Question

Hey guise
FAN AND MEDAL!!!!!!!

tanA+cosAsecBsecC=tanB+cosBsecAsecC and that it is also equal to tanC+cosCsecAsecB
thanks

Answer 1

@ikram002p

Answer 2

@mathmate

Answer 3

let me see...

Answer 4

I would try the classic!

Answer 5

what would that be? sorry im just a beginner

Answer 6

not so sure any more about the classic.... decompose everything into sin and cos

Answer 7

ok ill try that gimme a sec

Answer 8

except that here we have three different angles, A, B and C, so they don't cancel that fast.

Answer 9

You probably know something about what's relating A, B and C.
Would A+B+C=180 degrees or something like that?

Answer 10

wait sorry it says A+B+C=90

Answer 11

By the symmetry of it, it sounds more like A=B=C.

Answer 12

it says A+B+C=90 lol

Answer 13

ok, at least there's something to go on!
Have you done addition formulae?

Answer 14

ya

Answer 15

Wow, that's would be a big help.
How do you think it could help?

Answer 16

wait by addition formula do you mean cosx+cosy etc?

Answer 17

more like tan(a+b)=(tan(a)+tan(b))/(1-tan(a)tan(b))
or something similar.

Answer 18

yea i've got that but not sure how it helps

Answer 19

Well, you could try eliminating A using A=90-B-C, and using addition formula to expand it, and hopefully something will cancel.

Answer 20

but how is that meant to be an expansion?

Answer 21

\[\cot(A+B) + (\sin(B+C)) \div cosBcosC\] thats what i have

Answer 22

something like that, but we have to be careful which ones to choose.

Answer 23

Perhaps we need to eliminate one of the variables A, B or C so we end up with only two variables.

Answer 24

uh a few steps in, we get tan b and cosBsinCsecC but the expansion of the tangent value sorta messed it up

Answer 25

I am still bugged by the symmetry of the three expression, which seems to tell me that I am missing something.

Answer 26

yea idk either :(

Answer 27

I will work on this on my own.
In the mean time you can try gurus like @ganeshie8.
Sorry! :(

Answer 28

thats ok

Answer 29

@ganeshie8 any ideas?

Answer 30

@No.name idea?

Answer 31

nopes sry

Answer 32

thats ok

Answer 33

@SolomonZelman

Answer 34

anyone?

Answer 35

@Purplerainbowcherry

Answer 36

@Mimi_x3

Answer 37

halp pls

Answer 38

sorry :( I literally suck at these kind of questions :/

Answer 39

@CrashOnce I cooked up something for you!

To show:
\(\large tanA+cosA secB secC = tanB+cosB seC secA = tanC+cosC secA secB\)

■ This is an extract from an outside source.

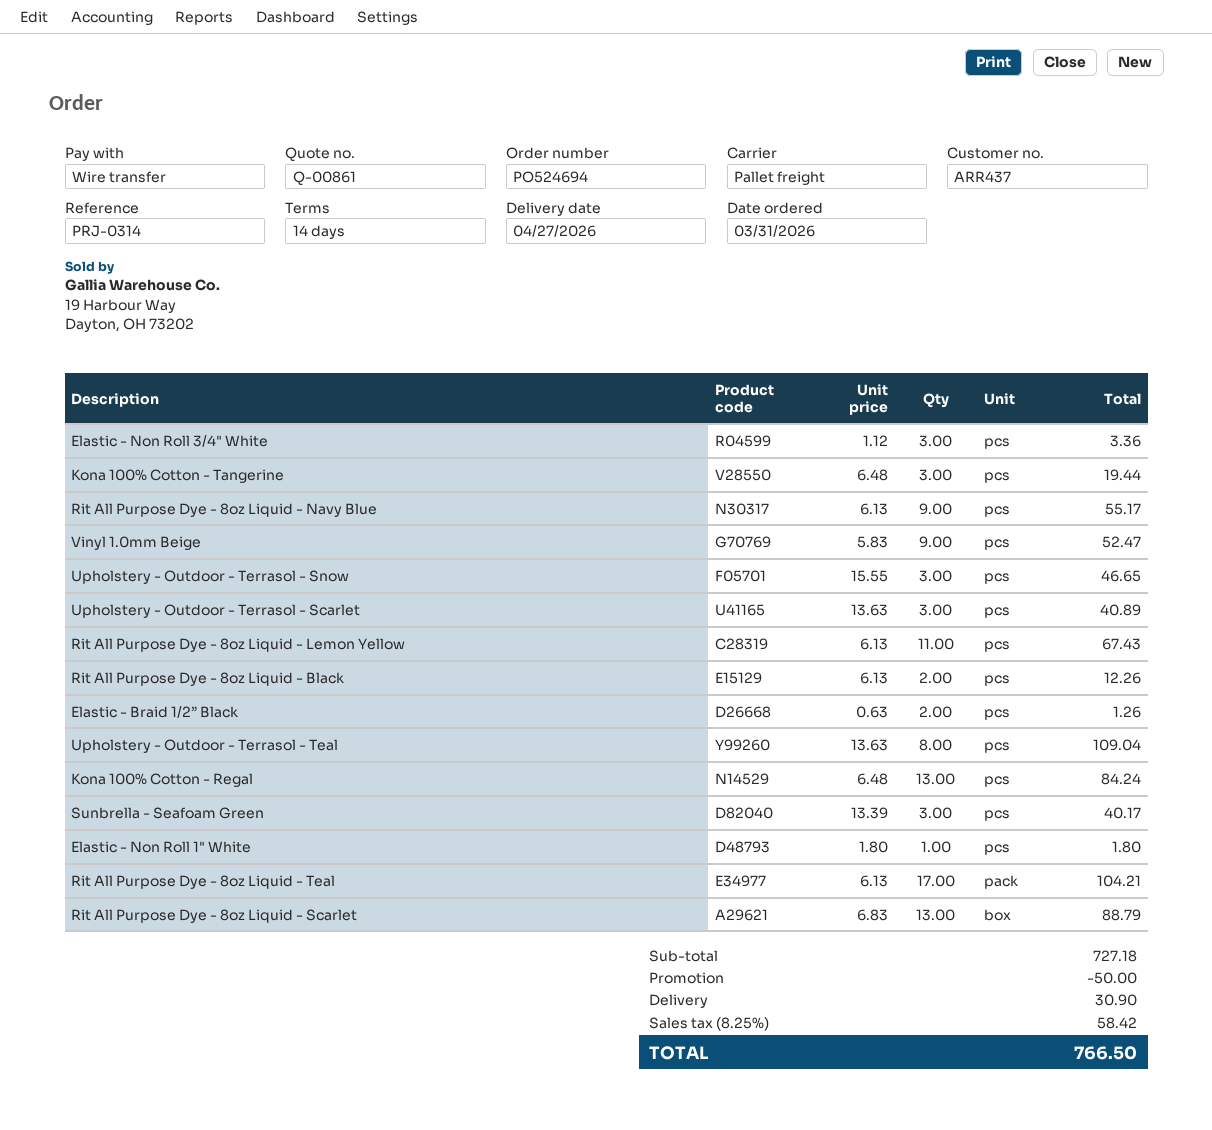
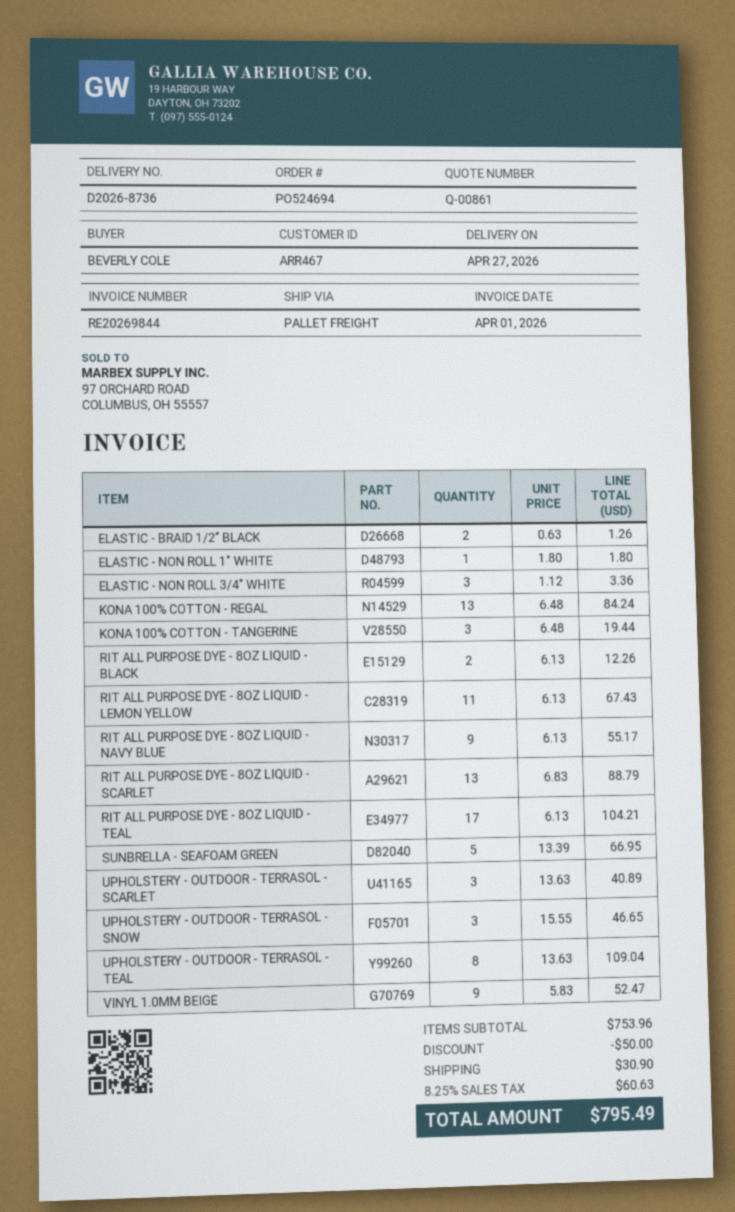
customer number: ARR437 -> ARR467
Sunbrella - Seafoam Green: 3 x 13.39 = 40.17 -> 5 x 13.39 = 66.95
subtotal: 727.18 -> 753.96
tax: 8.25% = 58.42 -> 8.25% = 60.63
total: 766.50 -> 795.49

To do this, it would be less confusing to prove two simple relations ahead of time to simplify the proof.
These two proofs (called lemmas) require the use of addition/subtraction trigonometric formulas:
\(\large cos(B+C) = cosB cosC - sinB sinC\)
from which
\(\large cosB cosC = cos(B+C) + sinB sinC\)....(1)

From A+B+C=90, and
\(\large cos(X-Y) = cosX cosY + sinX sinY\)
We have
\(\large cos(B+C)=cos(90-A) = cos90 cosA + sin90 sinA\)
since cos90=0, sin90=1
\(\large cos(B+C)= sinA\) ....(2)

Starting with the first expression:
\(\large tanA + cosA secB secC\)
We reduce to sin and cos to help simplify things
\(\large \frac{sinA}{cosA} + \frac{cosA}{cosB cosC}\)
join expressions using common denominator:
\(\large \frac{sinA cosB cosC + cos^2A}{cosA cosB cosC}\)
Apply relation (1) above to cosB cosC:
\(\large \frac{sinA(cos(B+C) + sinB sinC) ) + cos^2A}{cosA cosB cosC}\)
Apply relation (2) above to cos(B+C):
\(\large \frac{sinA(sinA + sinB sinC) + cos^2A}{cosA cosB cosC}\)
Expanding:
\(\large \frac{sin^2A + sinA sinB sinC + cos^2A}{cosA cosB cosC}\)
\(\large \frac{sin^2A + cos^2A + sinA sinB sinC}{cosA cosB cosC}\)
Using \(sin^2+cos^A = 1\)
\(\large \frac{1+sinA sinB sinC}{cosA cosB cosC}\)...(3)

Hence
\(\large tanA+cosA secB secC \equiv \frac{1+sinA sinB sinC}{cosA cosB cosC}\) ...(4)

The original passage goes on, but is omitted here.